* **Assignment**: Could you show each line of the records that contains the word "voogle"?

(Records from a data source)
============================================================

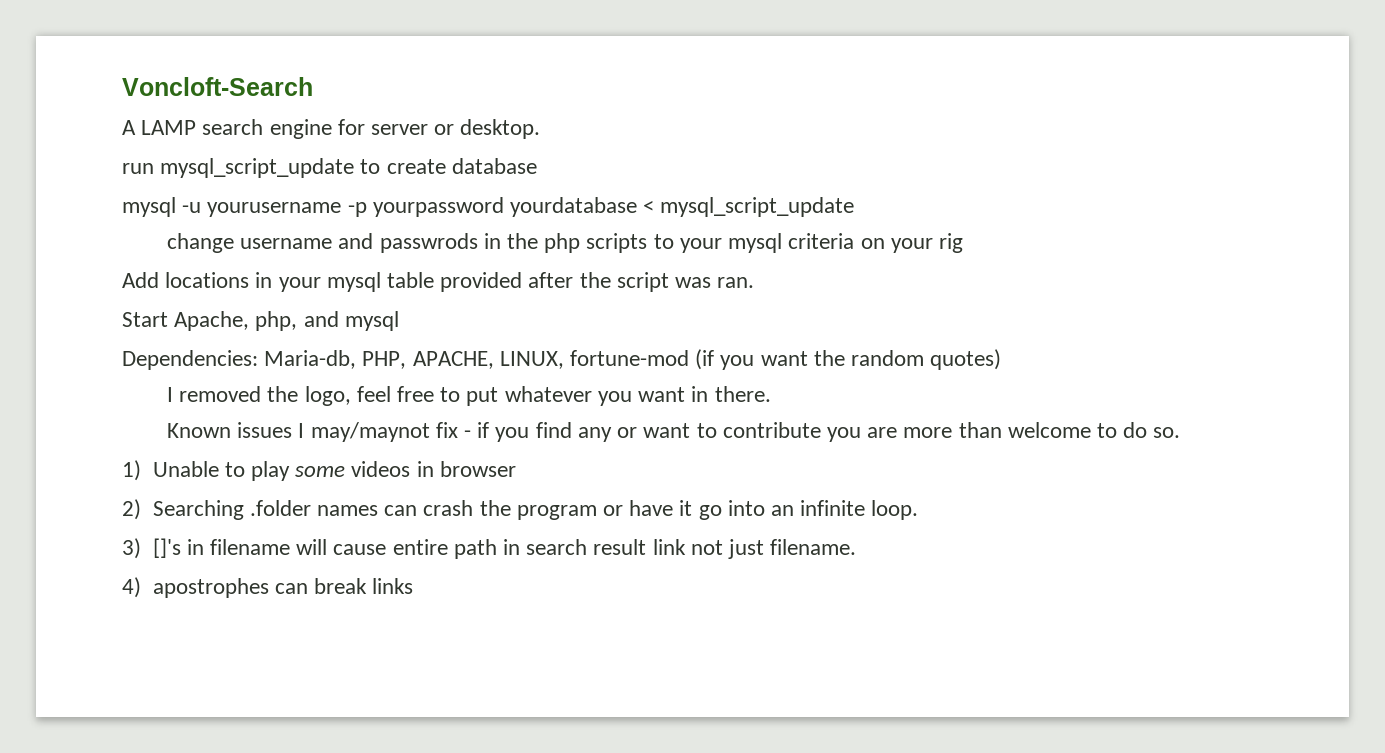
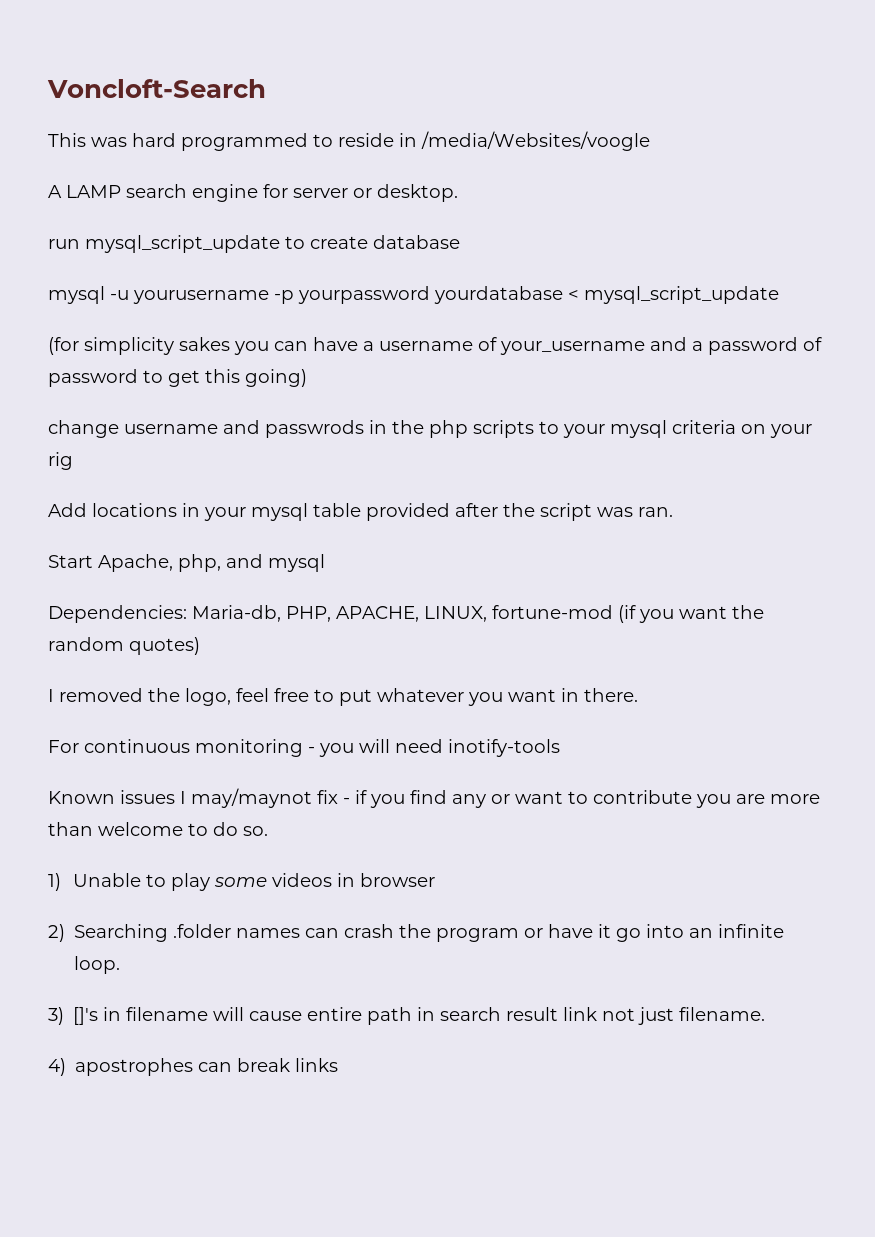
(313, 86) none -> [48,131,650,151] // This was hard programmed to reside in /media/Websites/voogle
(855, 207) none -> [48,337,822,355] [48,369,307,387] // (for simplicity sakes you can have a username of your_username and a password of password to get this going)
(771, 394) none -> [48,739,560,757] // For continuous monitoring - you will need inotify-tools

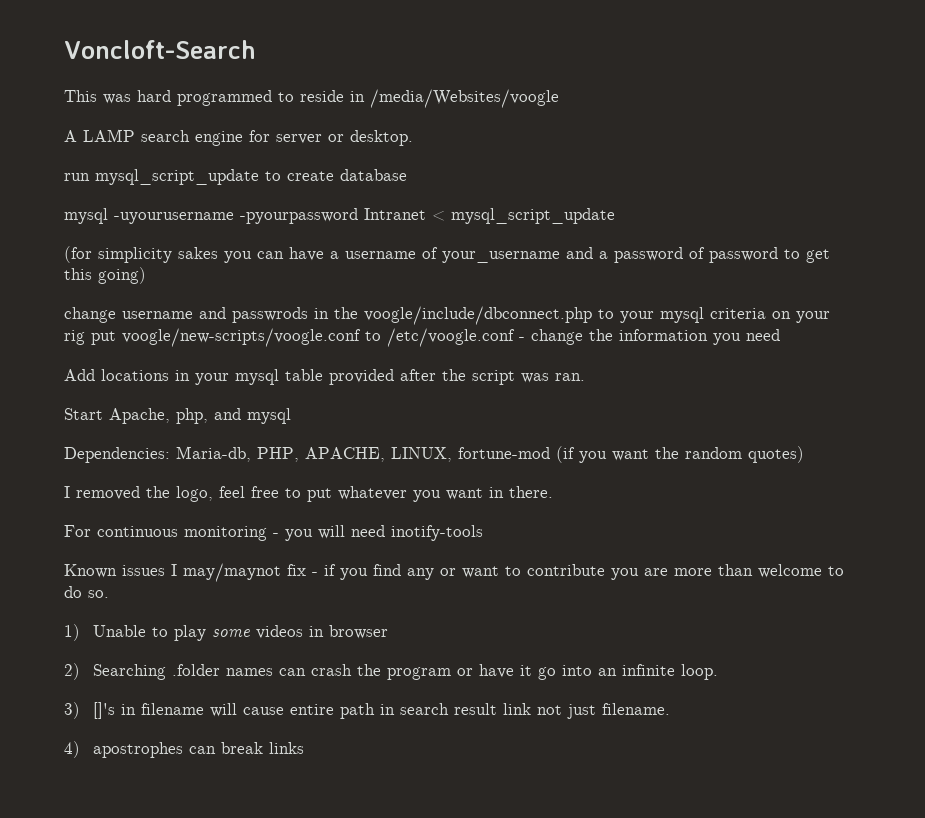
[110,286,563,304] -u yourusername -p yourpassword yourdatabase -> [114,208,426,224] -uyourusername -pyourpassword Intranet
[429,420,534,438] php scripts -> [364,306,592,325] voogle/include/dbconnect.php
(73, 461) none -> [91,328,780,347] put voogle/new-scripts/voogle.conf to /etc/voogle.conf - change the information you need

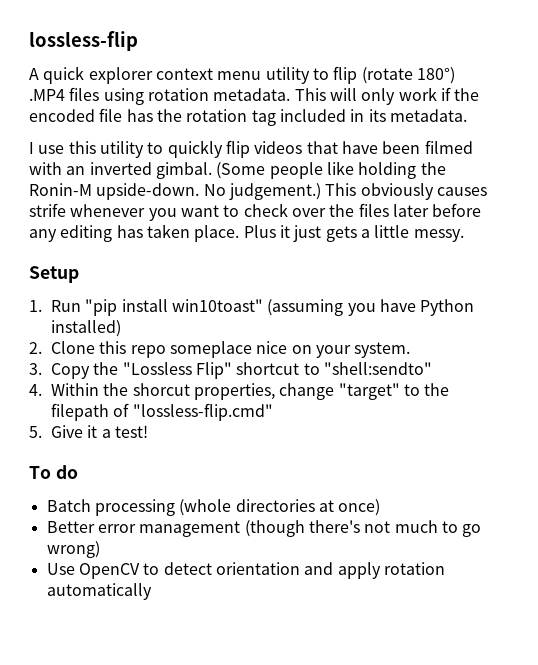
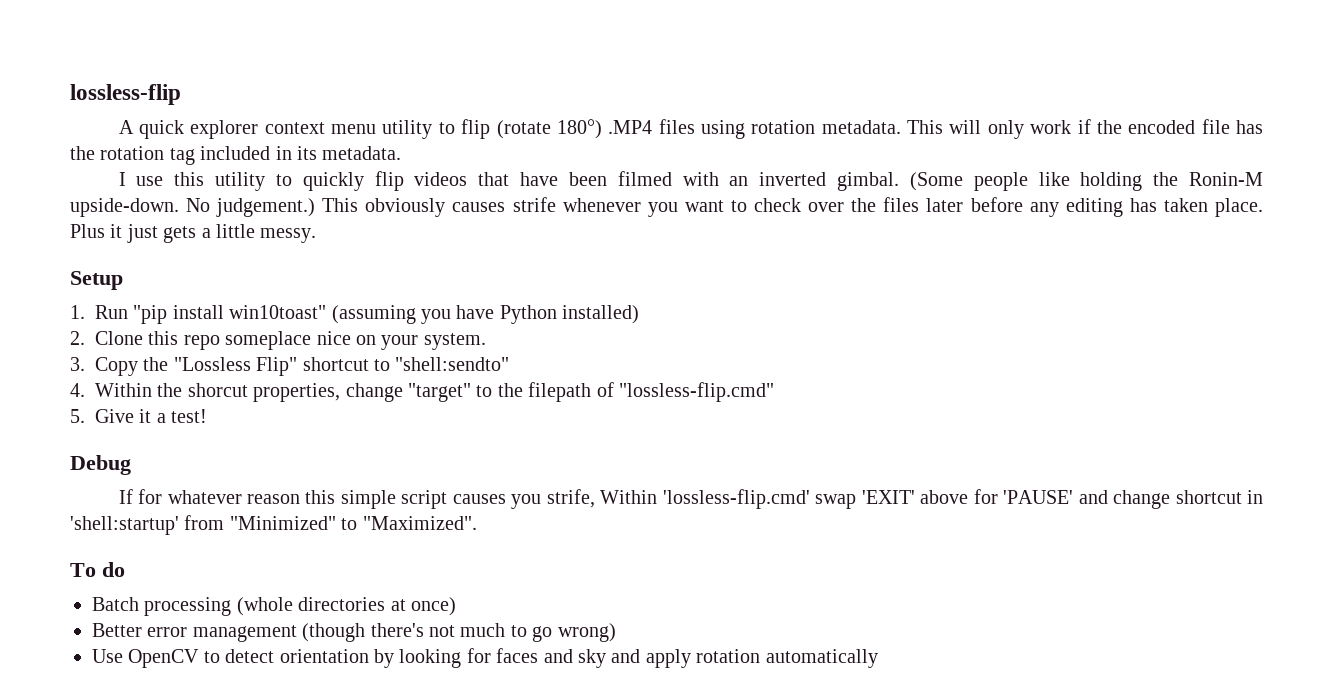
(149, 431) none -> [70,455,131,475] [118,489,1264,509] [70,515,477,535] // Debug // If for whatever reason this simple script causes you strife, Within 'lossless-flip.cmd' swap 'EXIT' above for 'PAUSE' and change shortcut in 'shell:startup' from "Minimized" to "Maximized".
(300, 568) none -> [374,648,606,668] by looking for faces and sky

============================================================

* **Written answer**:
(313, 86) none -> [48,131,650,151] // This was hard programmed to reside in /media/Websites/voogle
[429,420,534,438] php scripts -> [364,306,592,325] voogle/include/dbconnect.php
(73, 461) none -> [91,328,780,347] put voogle/new-scripts/voogle.conf to /etc/voogle.conf - change the information you need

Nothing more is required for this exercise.